То ли было так в постановке, то ли нет, но, в общем, неудивительно, что ее тогда запретили.
И вот что читаю у Маневича в главе “Болшево, 1974”:
“Бэлла Фридман с Урусевским стерегут Шпаликова. Он строчит «Дубровского», вроде прошли до конца и сейчас идут по второму разу. Мечтают, чтобы Шпаликов дотянул. Говорят, что в первых числах дадут читать. У Паши Финна болят зубы, писать второй день не может — советуем ему разные лекарства. Больше его страдает Вайншток. Они экранизируют Брет Гарта. И Вайнштоку иногда, наверное, кажется, что Паша симулянт. Все сроки проходят”.

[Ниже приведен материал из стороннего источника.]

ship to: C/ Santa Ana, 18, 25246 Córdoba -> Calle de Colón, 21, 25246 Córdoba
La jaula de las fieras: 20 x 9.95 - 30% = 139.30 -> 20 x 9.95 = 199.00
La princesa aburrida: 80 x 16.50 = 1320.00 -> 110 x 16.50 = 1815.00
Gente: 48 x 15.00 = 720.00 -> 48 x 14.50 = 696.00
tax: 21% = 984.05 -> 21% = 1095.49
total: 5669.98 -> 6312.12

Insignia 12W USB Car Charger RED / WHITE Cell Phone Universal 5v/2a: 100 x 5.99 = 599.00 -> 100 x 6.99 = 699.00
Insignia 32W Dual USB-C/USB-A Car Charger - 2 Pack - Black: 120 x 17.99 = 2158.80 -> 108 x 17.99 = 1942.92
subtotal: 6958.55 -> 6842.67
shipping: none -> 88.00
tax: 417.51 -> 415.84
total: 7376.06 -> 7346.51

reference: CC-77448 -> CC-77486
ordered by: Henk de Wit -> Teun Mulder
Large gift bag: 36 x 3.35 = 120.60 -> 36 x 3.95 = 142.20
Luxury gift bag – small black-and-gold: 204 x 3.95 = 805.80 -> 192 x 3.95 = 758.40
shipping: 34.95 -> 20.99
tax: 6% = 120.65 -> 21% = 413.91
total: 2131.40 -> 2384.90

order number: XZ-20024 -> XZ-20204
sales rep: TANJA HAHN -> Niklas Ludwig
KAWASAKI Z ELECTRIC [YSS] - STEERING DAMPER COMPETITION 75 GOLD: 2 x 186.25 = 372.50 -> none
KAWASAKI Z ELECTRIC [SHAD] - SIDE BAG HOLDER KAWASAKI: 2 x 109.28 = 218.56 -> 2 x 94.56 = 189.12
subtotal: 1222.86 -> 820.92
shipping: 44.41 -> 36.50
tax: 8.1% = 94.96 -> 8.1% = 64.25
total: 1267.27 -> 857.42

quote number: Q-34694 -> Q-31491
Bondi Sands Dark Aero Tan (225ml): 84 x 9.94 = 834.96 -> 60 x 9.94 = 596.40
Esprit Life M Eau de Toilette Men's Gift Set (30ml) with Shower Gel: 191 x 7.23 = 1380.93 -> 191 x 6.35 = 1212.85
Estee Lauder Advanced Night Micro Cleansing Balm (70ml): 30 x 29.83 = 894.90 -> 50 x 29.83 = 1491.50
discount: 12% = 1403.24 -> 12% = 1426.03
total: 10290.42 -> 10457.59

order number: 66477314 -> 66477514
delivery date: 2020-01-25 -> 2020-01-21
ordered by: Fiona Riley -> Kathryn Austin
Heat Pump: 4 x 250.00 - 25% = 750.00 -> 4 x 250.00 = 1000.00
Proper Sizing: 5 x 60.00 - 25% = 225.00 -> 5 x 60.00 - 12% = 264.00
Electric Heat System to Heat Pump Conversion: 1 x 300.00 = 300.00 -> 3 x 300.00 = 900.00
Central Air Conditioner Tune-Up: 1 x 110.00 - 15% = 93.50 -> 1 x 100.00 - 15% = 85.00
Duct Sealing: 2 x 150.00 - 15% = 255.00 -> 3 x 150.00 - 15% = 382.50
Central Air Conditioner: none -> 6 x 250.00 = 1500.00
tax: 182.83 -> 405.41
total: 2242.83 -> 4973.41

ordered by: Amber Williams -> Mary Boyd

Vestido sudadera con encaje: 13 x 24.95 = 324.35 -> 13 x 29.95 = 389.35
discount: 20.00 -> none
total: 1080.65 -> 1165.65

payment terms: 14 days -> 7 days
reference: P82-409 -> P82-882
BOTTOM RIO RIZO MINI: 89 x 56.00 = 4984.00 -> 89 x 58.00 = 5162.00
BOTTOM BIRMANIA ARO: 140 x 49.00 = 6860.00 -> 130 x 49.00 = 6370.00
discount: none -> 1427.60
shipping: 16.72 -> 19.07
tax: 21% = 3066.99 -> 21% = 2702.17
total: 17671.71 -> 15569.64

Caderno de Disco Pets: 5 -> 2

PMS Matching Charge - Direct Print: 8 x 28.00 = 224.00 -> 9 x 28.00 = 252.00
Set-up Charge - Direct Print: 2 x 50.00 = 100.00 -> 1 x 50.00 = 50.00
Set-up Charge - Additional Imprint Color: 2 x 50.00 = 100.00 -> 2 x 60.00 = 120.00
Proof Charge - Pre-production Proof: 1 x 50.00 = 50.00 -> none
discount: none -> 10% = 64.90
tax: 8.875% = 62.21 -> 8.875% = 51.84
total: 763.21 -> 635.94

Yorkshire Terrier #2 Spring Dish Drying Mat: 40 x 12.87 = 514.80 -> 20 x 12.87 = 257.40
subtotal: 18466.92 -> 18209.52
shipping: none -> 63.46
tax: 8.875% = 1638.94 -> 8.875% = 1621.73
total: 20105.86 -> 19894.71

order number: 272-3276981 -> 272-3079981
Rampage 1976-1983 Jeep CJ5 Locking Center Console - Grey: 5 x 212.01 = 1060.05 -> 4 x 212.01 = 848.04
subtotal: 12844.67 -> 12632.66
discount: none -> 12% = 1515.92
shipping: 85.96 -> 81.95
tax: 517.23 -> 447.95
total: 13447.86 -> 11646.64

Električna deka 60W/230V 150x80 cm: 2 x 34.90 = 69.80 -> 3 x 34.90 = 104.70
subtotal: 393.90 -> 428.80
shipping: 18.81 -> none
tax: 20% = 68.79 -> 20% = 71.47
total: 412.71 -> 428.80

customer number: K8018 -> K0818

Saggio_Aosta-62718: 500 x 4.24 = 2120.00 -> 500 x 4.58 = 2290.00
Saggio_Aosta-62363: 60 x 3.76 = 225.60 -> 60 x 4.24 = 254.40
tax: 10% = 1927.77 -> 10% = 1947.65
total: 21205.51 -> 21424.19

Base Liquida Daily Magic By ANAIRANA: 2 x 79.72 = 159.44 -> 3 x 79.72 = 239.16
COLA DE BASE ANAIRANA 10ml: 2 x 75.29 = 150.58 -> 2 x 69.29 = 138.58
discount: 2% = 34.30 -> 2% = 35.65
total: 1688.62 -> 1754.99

Не зря казалось Вайнштоку. Зубы первый раз у меня заболели много позже.
Гена “дотягивал”. Был увлечен “Дубровским”, что-то они все время придумывали с Урусевским, ходили по коридору — под присмотром Беллы — обсуждали, радовались.
Гена печальный был и какой-то светлый, беззащитный. По вечерам смотрел, как я бездарно играю на бильярде и проигрываю Саше Миндадзе. Или приходил ко мне в номер.
У меня была желто-зеленая пластмассовая “Спидола”. Великий транзистор, я бы памятник ему поставил. Из него с хрипами и перерывами прорывались к нам через заглушку и “Голос Америки”, и Би-би-си, и “Дойче велле”. Бывало, пройдешь по коридору, а чуть ли не из-за каждой двери знакомые звуки и знакомые голоса. А уж из номеров авторов картины “Коммунист” Габриловича и Райзмана — обязательно.
Кстати, Маневич прозвал меня тогда “ФиннТасс”. У него приемника не было, и я каждое утро вполголоса пересказывал ему то, что выловил ночью из эфира.
Генку как будто бы никогда особенно не интересовало все это. Но в последнее время он приходил ко мне именно в час “сеанса связи”. Слушал сначала внимательно, но недоверчиво, потом внимательно и серьезно. Что-то в нем происходило, я это чувствовал. Тогда ли рождалась идея сценария “Девочка Надя, чего тебе надо?” с финальной сценой самосожжения депутата Верховного Совета Нади Смолиной на вершине мусорной пирамиды?
В 65-м году, после всех хождений по мукам, под названием “Мне двадцать лет” все-таки вышла “Застава Ильича”. Власть, как всегда, не ведала, что творила. Ей бы не гнобить эту картину с таким названием, а, наоборот, прославлять.
В этом же году мы с Наташей Рязанцевой, то ли отколовшись от компании, то ли прийдя вдвоем, оказались за столиком в шуме и дыме ресторана ВТО. И пока мы печалились друг другу над скромным заказом, за столик неожиданно сел Евтушенко. Надо полагать, привлек его не я. Он что-то еще заказал. Мы скоро поняли, что расставаться как-то неохота, и он позвал нас к себе домой. Где, как он утверждал, нас ждет не дождется его жена Галя. Я ее знал. Подруга Беллы и бывшая жена поэта Михаила Луконина, друга Евтушенко.
Тогда напротив памятника Пушкину возле здания редакции “Москоу ньюс” и общественного туалета в арке была стоянка такси. Не найдя “зеленый огонек”, Евтушенко остановил “левака”. Старый “москвич”. Мы с Наташей сели на заднее сиденье, Евтушенко рядом с водителем. Молодой парень с большим носом. Всю дорогу он молча слушал, что, вдохновленный присутствием Наташи, говорил Евтушенко. Когда же мы приехали и поэт полез за деньгами, носатый парень отстранил его руку и сказал:
— С автора “Бабьего Яра” я денег не возьму.
Несколько удивленная и уже собиравшаяся ко сну Галя на скорую руку накрыла “выпить-закусить”. И мы сразу же стали обсуждать самое на тот момент главное событие “в культурной жизни столицы” — выход в изуродованном виде картины Хуциева и Шпаликова.
Мы трое были к ней причастны.
Наташа и я снимались в знаменитой и роковой сцене вечеринки, ставшей основной причиной безобразного и губительного хрущевского разноса.